Another conventional method of forming a lateral wellbore employs a whipstock which is inserted into the main wellbore and fixed therein. The whipstock is typically a steel structure that includes a concave, slanted surface along its upper portion arranged to direct drilling tools coming down the wellbore toward one side thereof. In particular, the whipstock forms a guide for gradually directing a cutting device from the main wellbore of the well into and through the wall of the existing wellbore where the new lateral wellbore will be formed or cut. However, similar to the kickoff plug method, whipstocks are typically permanently installed. A conventional permanently installed whipstock may prevent further access to lower formations below the installed whipstock. Furthermore, wells require some amount of work over to remain productive, which may be prevented to some degree by the installation of a permanent whipstock.

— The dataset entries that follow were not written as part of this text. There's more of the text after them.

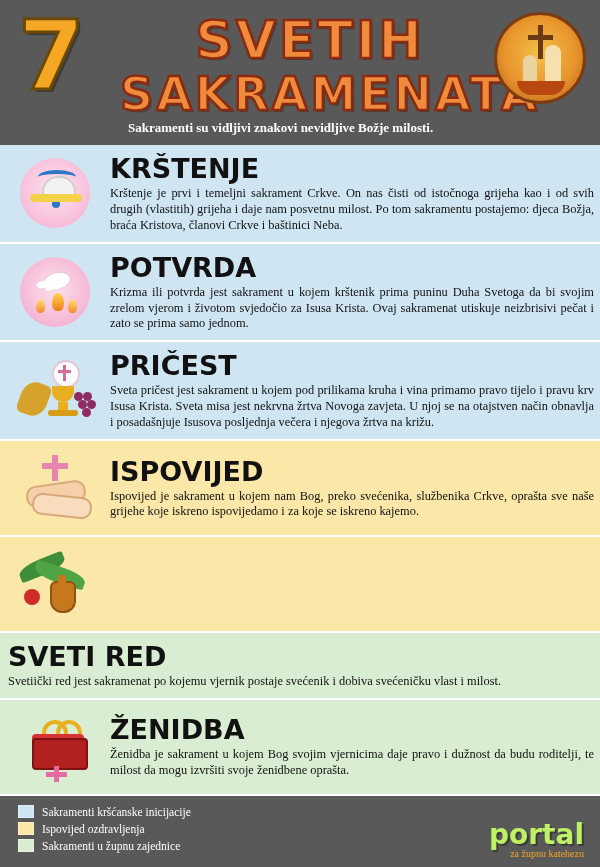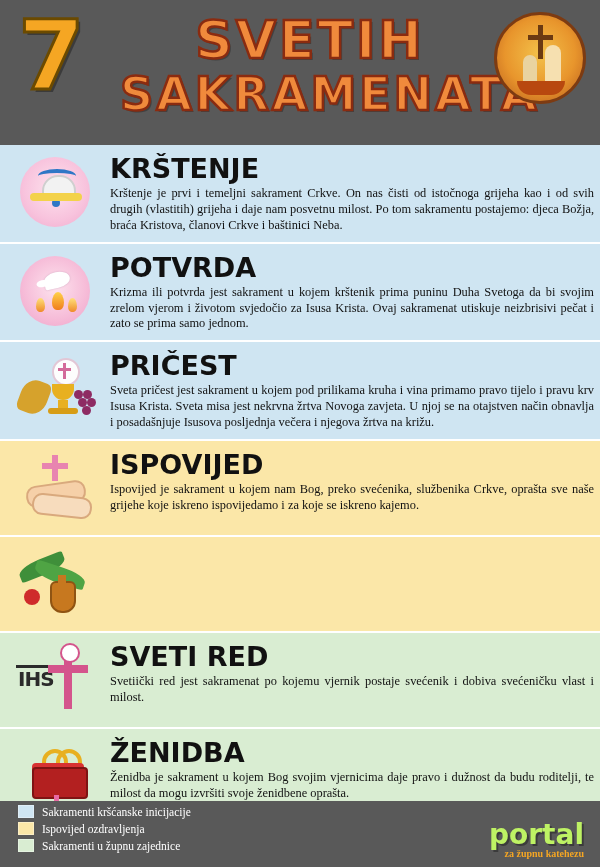"Sakramenti su vidljivi znakovi" div.subtitle { html: none -> <div>Sakramenti su vidljivi znakovi nevidljive Božje milosti.</div> }
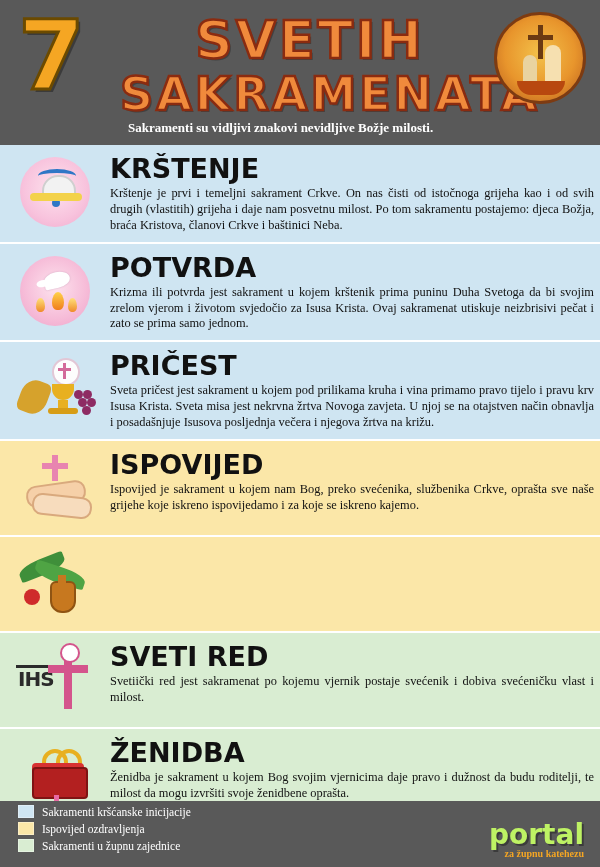"KRŠTENJE" .row { align-items: flex-start -> center }
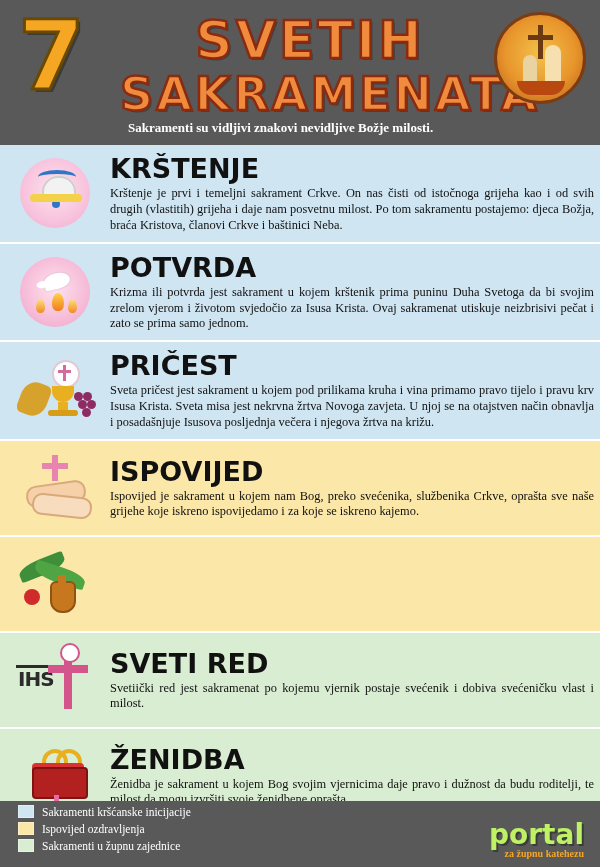"IHS" div.icon { html: <div> <div></div> <div>IHS</div> <div></div> <div></div> <div></div> </div> -> none }
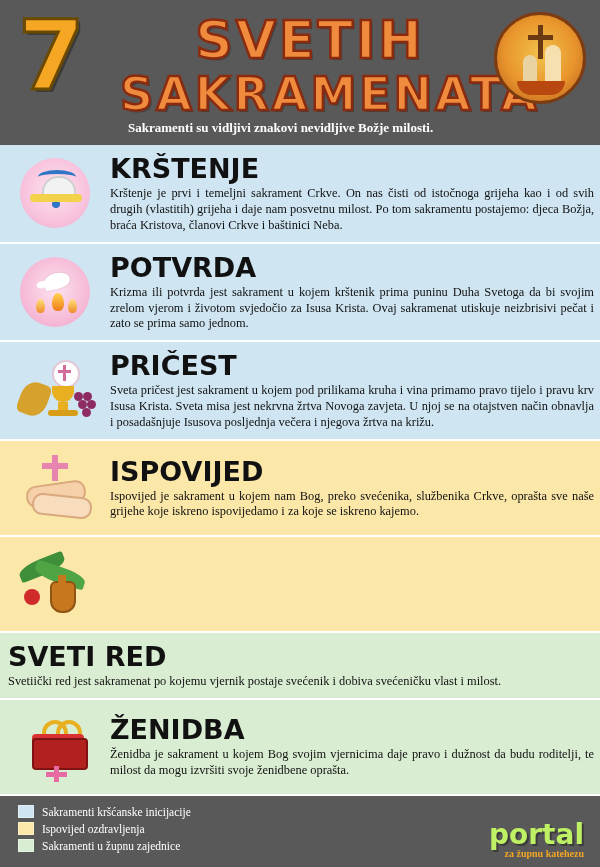"za župnu katehezu" .brand-sub { font-weight: bold -> none }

When altering the direction of drilling operations, use of small diameter tailpipes may be desired. It is common practice to mill “dual string” window exits through both the tailpipe and the liner in a single milling operation. However, when the clearance between the tailpipe and the liner approach the diameter of the mill, the mill cannot cut through the liner but rather mills down the annulus potentially trapping the mill. Thus, when the inner diameters of the liner and tailpipe have a “high ratio” approaching 2:1, dual string window exits require separate assemblies and at least two oriented milling runs to mill through the tailpipe and liner even though the inner pipe is well anchored by cement. Additionally, cementing operations utilized in current methods of high ratio window exits severely restrict access to lower formations, requiring expensive and risky operations to gain access to these lower formations.

Therefore, a need exits for a process and a system for completing a well to facilitate a sidetrack operation through a liner.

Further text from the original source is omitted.